Dolceamaro
Il gorgoglio dell’acqua cessa e nell’appartamento non
si ode più nessun rumore, eccetto un lieve sfrigolio, accompagnato da un aroma
dolce, di uova e zucchero. C’è silenzio da ore ormai e, per quanto Soul apprezzi
la quiete che sa regalare, non ne è più sicuro quel giorno. Anzi, è certo di essere arrivato a detestarlo,
quel silenzio, che Maka ha cocciutamente deciso di innalzare tra loro.
Un fruscio di passi attira la sua attenzione, i sensi
all’improvviso in allerta. Maka appare sulla soglia della cucina, avvolta da un
profumo di gelsomino e si tampona i capelli con un asciugamano. Soul la guarda
e non può impedirsi di pensare che sia bella.
Non nel senso comune del termine: lei possiede una bellezza che non ha il
sapore della vanità o dell’appariscenza, è semplice e genuina -è la bellezza della sua anima.
«Cosa stai facendo?»
Non v’è la minima inflessione nel tono della sua voce,
che si mantiene incolore e distaccato.
«Cucino.»
«Non bruciare la padella.»
Si allontana silenziosa, senza rivolgergli un’occhiata
in più e Soul sbuffa, maledice la sua linguaccia e la sua mancanza di tatto.

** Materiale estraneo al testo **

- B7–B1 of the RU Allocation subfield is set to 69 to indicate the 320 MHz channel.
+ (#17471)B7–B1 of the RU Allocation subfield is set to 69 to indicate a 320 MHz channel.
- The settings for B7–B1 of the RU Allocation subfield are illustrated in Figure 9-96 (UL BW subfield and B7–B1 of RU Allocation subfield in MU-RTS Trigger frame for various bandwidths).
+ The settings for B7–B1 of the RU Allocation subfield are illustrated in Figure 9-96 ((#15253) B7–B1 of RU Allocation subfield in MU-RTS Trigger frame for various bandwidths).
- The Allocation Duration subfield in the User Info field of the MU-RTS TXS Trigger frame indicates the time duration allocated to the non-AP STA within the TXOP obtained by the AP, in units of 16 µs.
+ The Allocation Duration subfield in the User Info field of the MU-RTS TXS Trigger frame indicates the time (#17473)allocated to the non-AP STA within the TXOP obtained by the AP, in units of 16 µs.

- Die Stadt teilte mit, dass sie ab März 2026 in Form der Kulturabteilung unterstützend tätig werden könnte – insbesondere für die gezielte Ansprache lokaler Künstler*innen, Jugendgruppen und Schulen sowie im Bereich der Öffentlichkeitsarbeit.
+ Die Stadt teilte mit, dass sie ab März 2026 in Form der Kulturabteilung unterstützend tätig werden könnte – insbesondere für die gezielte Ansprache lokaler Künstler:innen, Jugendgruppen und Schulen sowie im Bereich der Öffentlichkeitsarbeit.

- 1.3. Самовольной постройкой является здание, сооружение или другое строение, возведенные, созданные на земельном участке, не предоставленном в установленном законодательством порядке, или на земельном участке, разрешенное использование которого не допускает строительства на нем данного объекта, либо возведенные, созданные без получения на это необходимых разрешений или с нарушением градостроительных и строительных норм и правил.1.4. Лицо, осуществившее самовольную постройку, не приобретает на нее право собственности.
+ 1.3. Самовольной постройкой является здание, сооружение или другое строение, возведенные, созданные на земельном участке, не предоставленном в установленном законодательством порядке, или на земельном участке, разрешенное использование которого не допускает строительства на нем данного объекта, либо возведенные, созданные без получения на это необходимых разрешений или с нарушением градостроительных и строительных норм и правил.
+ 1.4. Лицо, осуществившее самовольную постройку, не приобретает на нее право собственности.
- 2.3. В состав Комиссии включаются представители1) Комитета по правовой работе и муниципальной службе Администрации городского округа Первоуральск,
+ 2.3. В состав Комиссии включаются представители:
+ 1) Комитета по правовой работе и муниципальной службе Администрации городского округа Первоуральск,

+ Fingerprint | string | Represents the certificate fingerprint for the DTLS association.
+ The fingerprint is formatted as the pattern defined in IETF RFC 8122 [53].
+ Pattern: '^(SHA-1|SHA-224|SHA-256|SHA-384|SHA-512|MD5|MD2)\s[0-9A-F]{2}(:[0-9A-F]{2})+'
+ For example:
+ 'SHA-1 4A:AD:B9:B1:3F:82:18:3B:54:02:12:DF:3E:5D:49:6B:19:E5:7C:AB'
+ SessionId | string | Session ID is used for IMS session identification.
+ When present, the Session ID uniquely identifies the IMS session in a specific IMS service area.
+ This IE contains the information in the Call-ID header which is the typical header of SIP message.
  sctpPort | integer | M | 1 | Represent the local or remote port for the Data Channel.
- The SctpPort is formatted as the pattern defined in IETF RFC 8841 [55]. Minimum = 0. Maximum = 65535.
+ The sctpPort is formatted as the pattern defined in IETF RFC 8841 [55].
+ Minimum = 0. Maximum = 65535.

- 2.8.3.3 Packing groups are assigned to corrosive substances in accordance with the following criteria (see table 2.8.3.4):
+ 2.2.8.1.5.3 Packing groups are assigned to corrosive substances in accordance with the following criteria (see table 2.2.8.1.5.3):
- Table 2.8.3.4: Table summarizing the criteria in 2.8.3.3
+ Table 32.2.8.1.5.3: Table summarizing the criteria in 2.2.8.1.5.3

Spegne il fornello e abbandona il composto per i pancakes
per raggiungerla in sala; non ha intenzione di trovare un altro pretesto per
farla arrabbiare. La trova rannicchiata in un angolo del divano a leggere,
racchiusa nel guscio di apatia che si è costruita per difendersi. A Soul sale la
bile in gola al solo pensiero: Maka deve proteggersi da qualunque cosa, ma non
da lui -non da lui, che è fatto per proteggerla. Le si
inginocchia di fronte, le scosta il libro dalle mani e, per un istante, annega
nei suoi di occhi di giada.
«Scusami.»
Maka si limita a fissarlo, senza parlare, la bocca
chiusa a formare una linea severa.
«Sono stato un coglione. Non volevo ferirti, tantomeno mettere
in dubbio l’amore di tua madre per te.»
Un nodo le attanaglia la gola e di riflesso chiude gli
occhi, mentre sente un fruscio, segno che Soul si è mosso. Poi due braccia la
afferrano improvvisamente e la stringono con una tale dolcezza da
disarmarla.
«Non ti sopporto.»
La voce le esce più bassa di qualche tono rispetto al
normale e Soul inspira bruscamente, la sua anima che scalpita quando le
dita di Maka si avvolgono attorno al suo busto.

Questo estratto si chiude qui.